- **Task description**:
Your answer should consist solely of the lines from the first line of the data through the line with "Cyber Rodeo TEXAS", each reproduced exactly.

Dataset items:
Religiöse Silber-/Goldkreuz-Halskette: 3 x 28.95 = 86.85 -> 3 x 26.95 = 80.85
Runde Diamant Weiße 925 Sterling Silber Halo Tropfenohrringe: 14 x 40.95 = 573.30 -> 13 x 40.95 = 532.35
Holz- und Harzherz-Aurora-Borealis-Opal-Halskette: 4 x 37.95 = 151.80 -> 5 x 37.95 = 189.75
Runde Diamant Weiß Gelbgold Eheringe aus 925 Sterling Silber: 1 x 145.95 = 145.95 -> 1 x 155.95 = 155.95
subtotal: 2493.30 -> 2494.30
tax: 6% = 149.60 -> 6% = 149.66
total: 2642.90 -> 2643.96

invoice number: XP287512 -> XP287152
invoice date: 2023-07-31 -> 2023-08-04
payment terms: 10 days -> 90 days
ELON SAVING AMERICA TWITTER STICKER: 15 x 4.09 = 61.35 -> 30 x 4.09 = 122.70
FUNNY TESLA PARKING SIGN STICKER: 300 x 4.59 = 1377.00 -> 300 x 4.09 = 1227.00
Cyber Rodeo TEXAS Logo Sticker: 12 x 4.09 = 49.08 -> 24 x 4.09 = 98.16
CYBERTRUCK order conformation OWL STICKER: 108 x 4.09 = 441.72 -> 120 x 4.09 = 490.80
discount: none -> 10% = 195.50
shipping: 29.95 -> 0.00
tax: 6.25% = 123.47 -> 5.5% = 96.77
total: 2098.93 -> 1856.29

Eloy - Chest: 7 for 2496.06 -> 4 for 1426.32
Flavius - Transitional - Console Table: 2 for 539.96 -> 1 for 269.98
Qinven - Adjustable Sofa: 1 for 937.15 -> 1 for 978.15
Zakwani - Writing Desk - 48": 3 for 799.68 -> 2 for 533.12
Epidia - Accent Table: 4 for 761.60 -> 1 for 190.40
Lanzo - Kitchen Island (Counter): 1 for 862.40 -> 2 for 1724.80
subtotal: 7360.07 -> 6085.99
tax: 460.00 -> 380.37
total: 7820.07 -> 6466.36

- **Completed task**:
Religiöse Silber-/Goldkreuz-Halskette: 3 x 28.95 = 86.85 -> 3 x 26.95 = 80.85
Runde Diamant Weiße 925 Sterling Silber Halo Tropfenohrringe: 14 x 40.95 = 573.30 -> 13 x 40.95 = 532.35
Holz- und Harzherz-Aurora-Borealis-Opal-Halskette: 4 x 37.95 = 151.80 -> 5 x 37.95 = 189.75
Runde Diamant Weiß Gelbgold Eheringe aus 925 Sterling Silber: 1 x 145.95 = 145.95 -> 1 x 155.95 = 155.95
subtotal: 2493.30 -> 2494.30
tax: 6% = 149.60 -> 6% = 149.66
total: 2642.90 -> 2643.96

invoice number: XP287512 -> XP287152
invoice date: 2023-07-31 -> 2023-08-04
payment terms: 10 days -> 90 days
ELON SAVING AMERICA TWITTER STICKER: 15 x 4.09 = 61.35 -> 30 x 4.09 = 122.70
FUNNY TESLA PARKING SIGN STICKER: 300 x 4.59 = 1377.00 -> 300 x 4.09 = 1227.00
Cyber Rodeo TEXAS Logo Sticker: 12 x 4.09 = 49.08 -> 24 x 4.09 = 98.16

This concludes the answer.